The Flash Player has already become popular as a game client platform, notably for Zynga's Facebook games, and even some MMOs. It has no standards-compliance issues because there is only one canonical implementation. Its sound and graphics features are solid and well-optimized, although the 3D API is still pretty limited. There are some GUI controls libraries for Flash, but they are not as well-developed as those in a desktop OS or a good JavaScript framework.

JavaScript

From a desktop developer's point of view, JavaScript is essentially a bare-bones scripting language interpreted by the browser, coupled with a small "standard library" including an API for manipulating the browser's layout and display engine (the HTML DOM). JavaScript applications work by pretending to be a web page with various elements that appear, disappear, or move around according to the script. There are many "widget libraries" for JavaScript that emulate desktop GUI controls to some degree of success. Although JavaScript-based controls sometimes feel clunky, it's important to remember that you get the full benefit of the web browser's page-layout engine and its HTML controls (buttons, sliders, etc) for very little code. This could be a powerful advantage for writing GUIs that make heavy use of traditional desktop-style controls.

Future browsers will (hopefully) also include WebGL, a complete JavaScript interface to OpenGL which renders into an HTML canvas. In theory, you could port most sophisticated rendering code, like a modern 3D game engine, to this interface. Unfortunately, WebGL is just an emerging standard and there is a risk that browsers won't ship it widely or support it well. It could join the long history of widely-promoted but seldom-implemented standards like VRML or the non-audiovisual parts of MPEG.

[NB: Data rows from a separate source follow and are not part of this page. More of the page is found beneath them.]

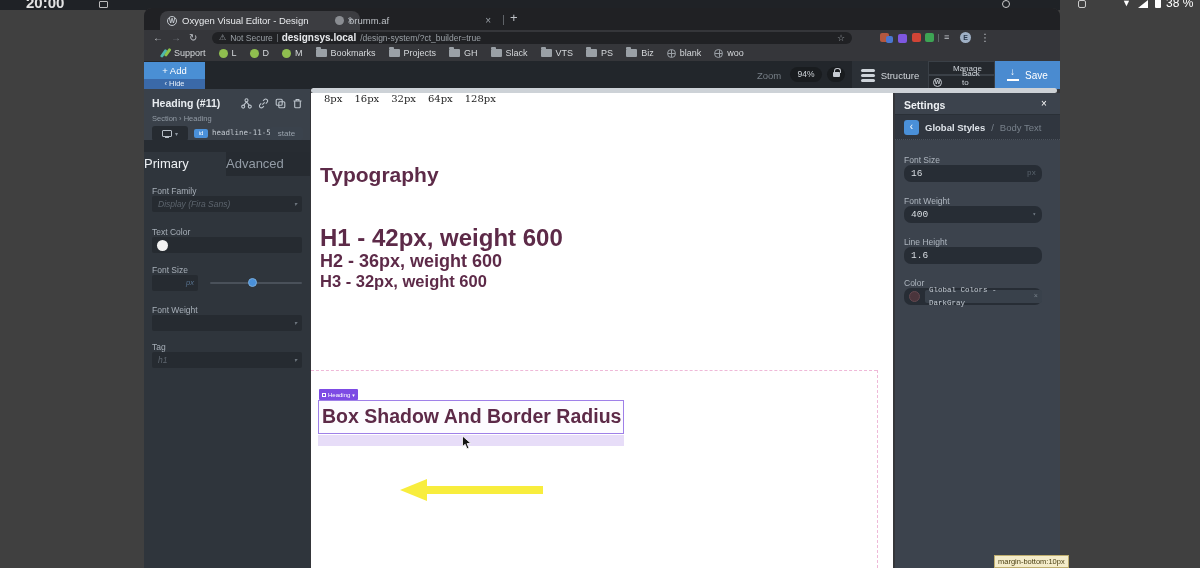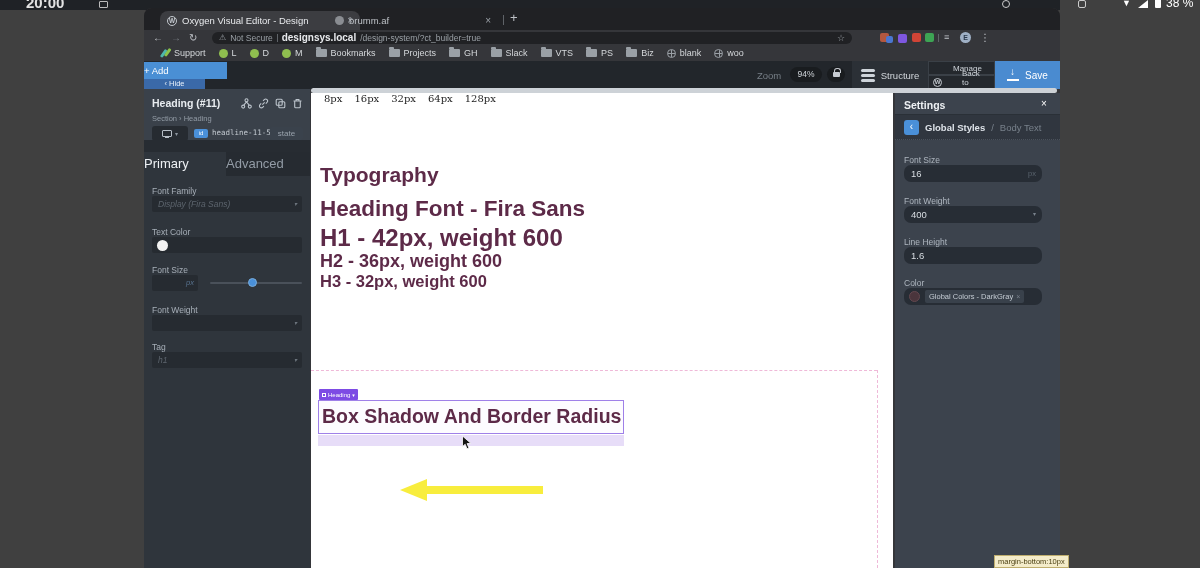"+ Add" .btn-add { text-align: none -> center; width: 83px -> 61px }
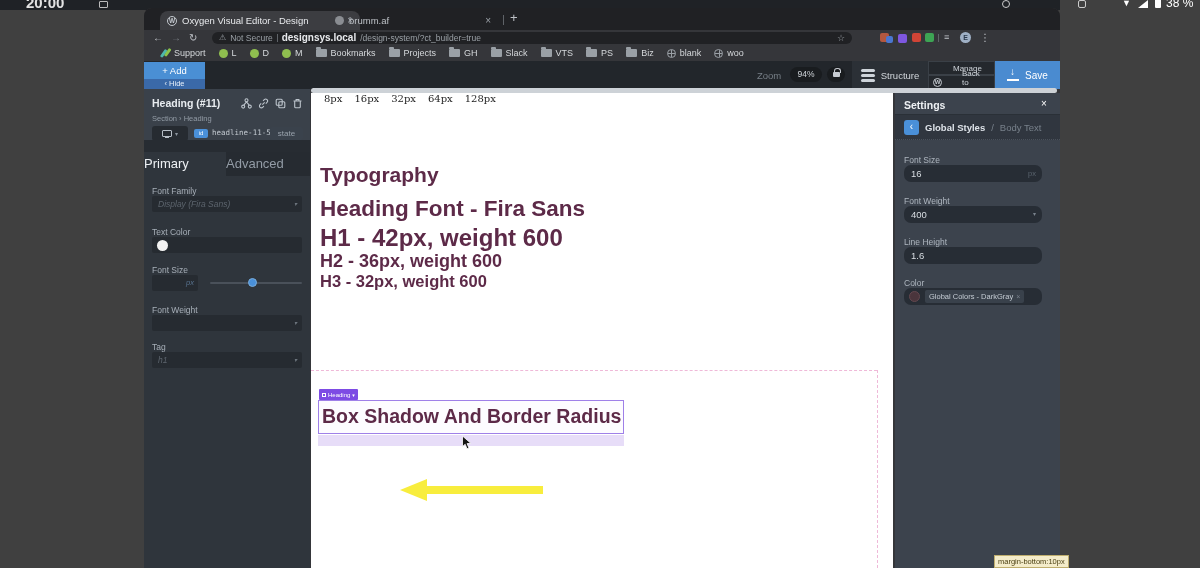"16" .rfield { font-family: none -> Liberation Mono, monospace }
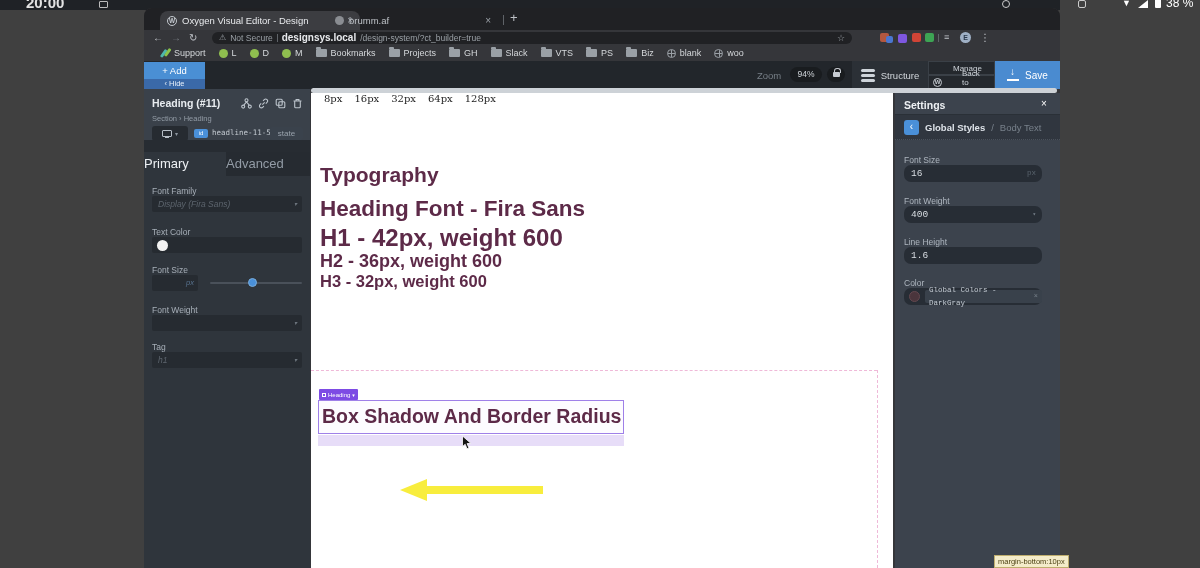"Heading Font - Fira Sans" div.t-hf { html: <div>Heading Font - Fira Sans</div> -> none }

Limitations of the browser as a platform

Flash and JavaScript both have some important limitations:
  • You can't communicate over arbitrary TCP sockets. In both platforms, client/server communication has to use XML-RPC features.
  • You have no control over the "event loop." This is a potential source of problems with input polling and timing control. In particular, the WebGL code I've seen uses a wonky technique for frame timing: the script schedules an "update" function to run at periodic intervals (or with a zero timeout, which tells the browser to handle inputs and then return immediately to the script). This feels clunky compared to the high degree of control you get with a native client, which can explicitly select on file descriptors with precise timeouts and/or pause for graphics buffer swaps.
  • The programming language will be different from the server side, making it difficult to share libraries and move code back and forth. There are a couple of "language translators" that target JavaScript (Pyjamas for Python and GWT for Java) but this seems like a fragile approach.
  • Client-side storage options are limited. There are ways to store small stuff, but typically not hundreds of megabytes of 3D models and textures. I suppose you could do something crazy like install a small native web server on the client and access it via HTTP to localhost.
How to Decide

In the end, the decision of which platform to use will depend on a few factors:
  • How much does the application resemble typical desktop GUI software?
  • Are you continuously rendering a changing scene, or does the app sit and wait for input?
  • How much client-side storage is needed, and is client-side software installation going to be a problem?
Server Platforms

On the server side, not much has changed over the last few years. The first tool I'm going to reach for will still be Python, writing directly to the Linux POSIX APIs. Python has a rather nasty (though constant) performance penalty versus compiled code, but I can usually get around that by selectively translating critical sections into C.

(The only situation where this approach might fail would be a system that had to run arbitrary, hard to vectorize scripts very very fast - something like a game engine simulating a large number of independent AI agents. In this case you might need to look into a more JIT-oriented platform like Java. However, without going this far I think it's possible one could get the performance penalty low enough to make it reasonable just to throw more hardware at the problem.)